Decision 1.     The Court of Appeal allowed the appeal by the Appellant and set aside the sentence imposed by the learned High Court Judge and substituted it with an imprisonment sentence of 10 years.
Key Take Away

1.     “Child Abuse” is defined as any act of commission or commission by a parent or guardian or any other person which would endanger or impair the child’s physical or emotional wellbeing or that judged by a mixture of community values and professionals as being inappropriate.
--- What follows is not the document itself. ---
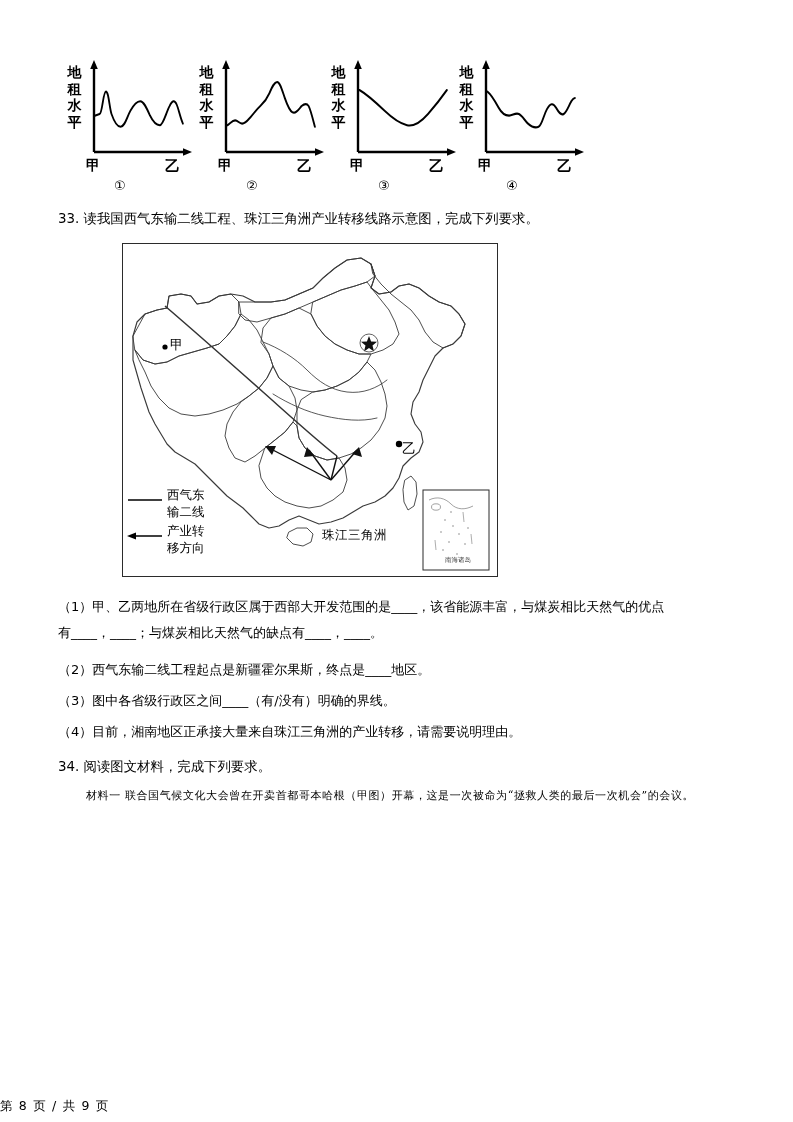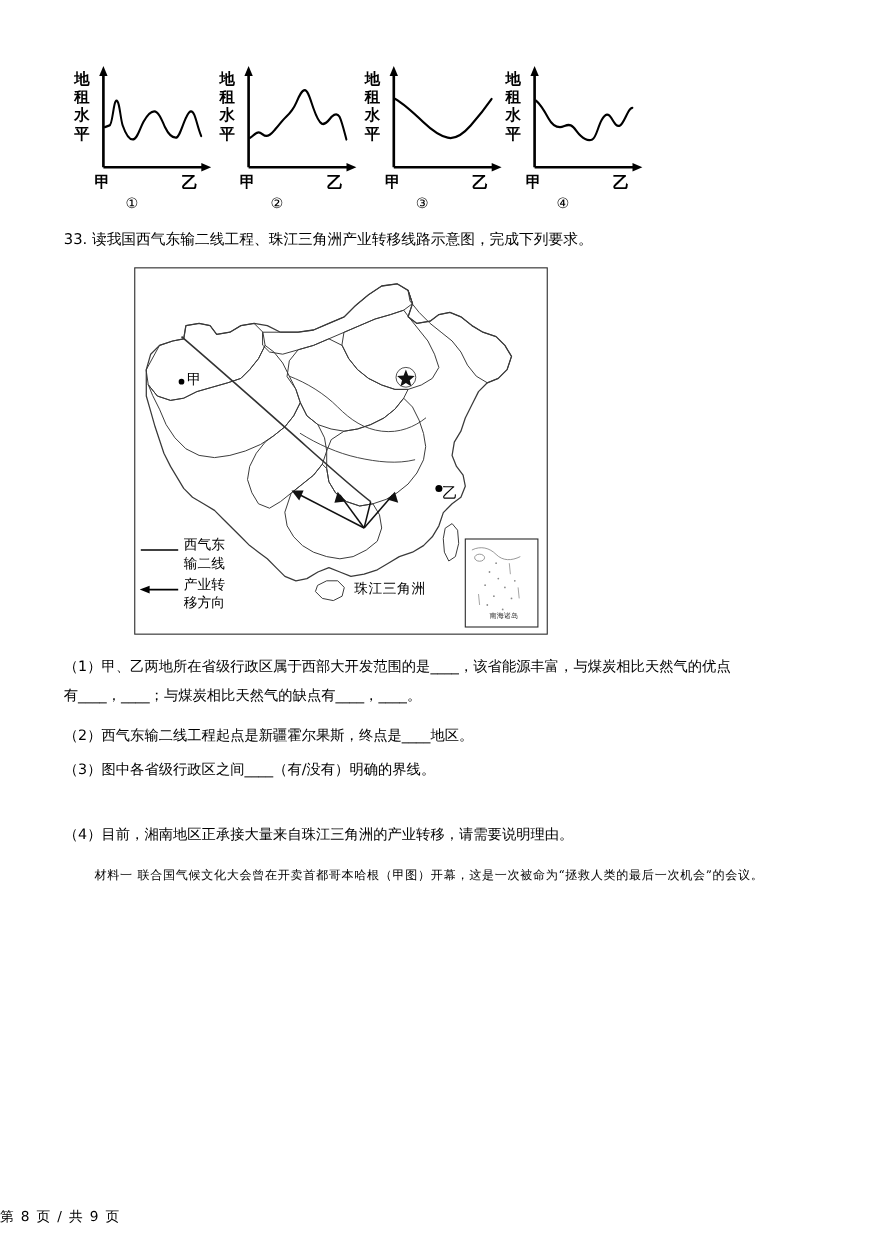"（4）目前，湘南地区正承接大量来自珠江三角洲的产业转移，请需要说明理由。" .sub-q.l4 { margin-top: 28px -> none }
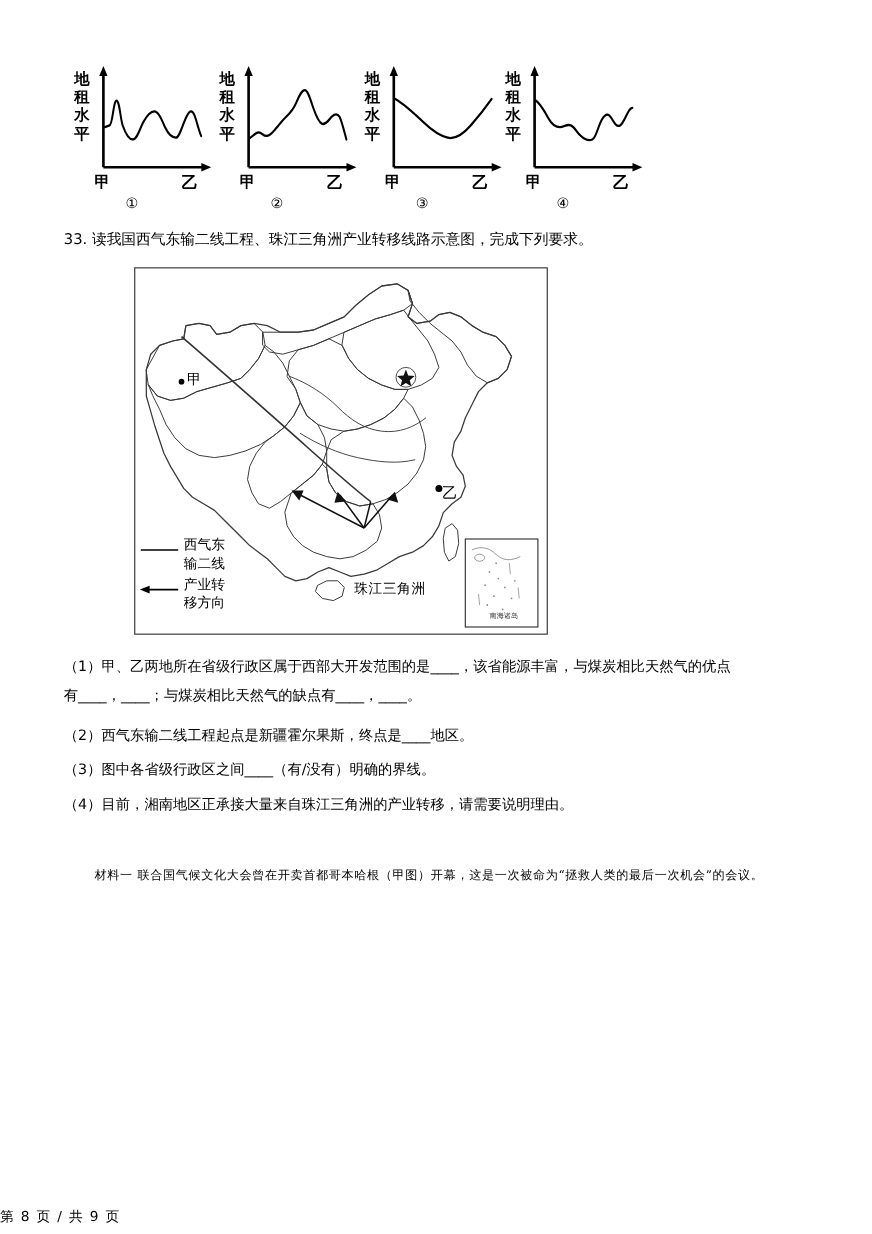"34. 阅读图文材料，完成下列要求。" div.qline { html: none -> <div>34. 阅读图文材料，完成下列要求。</div> }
2.     Section 31(1) of the Child Act 2001 (Act 611) highlighted that anyone convicted of child abuse faces a fine of not more than 50,000.00 ringgit or imprisonment for a term not exceeding twenty years, or both.

3.      It should be noted that when Parliament amended Section 31 of Act 611 in 2015 to provide for harsher penalties for those found abusing, exploiting, or neglecting children, it demonstrated its intention to emphasise the seriousness of child abuse.

4.      As a result, the penalty for child abuse was raised from RM20,000.00 to RM50,000.00 and the maximum prison sentence was increased from 10 to 20 years.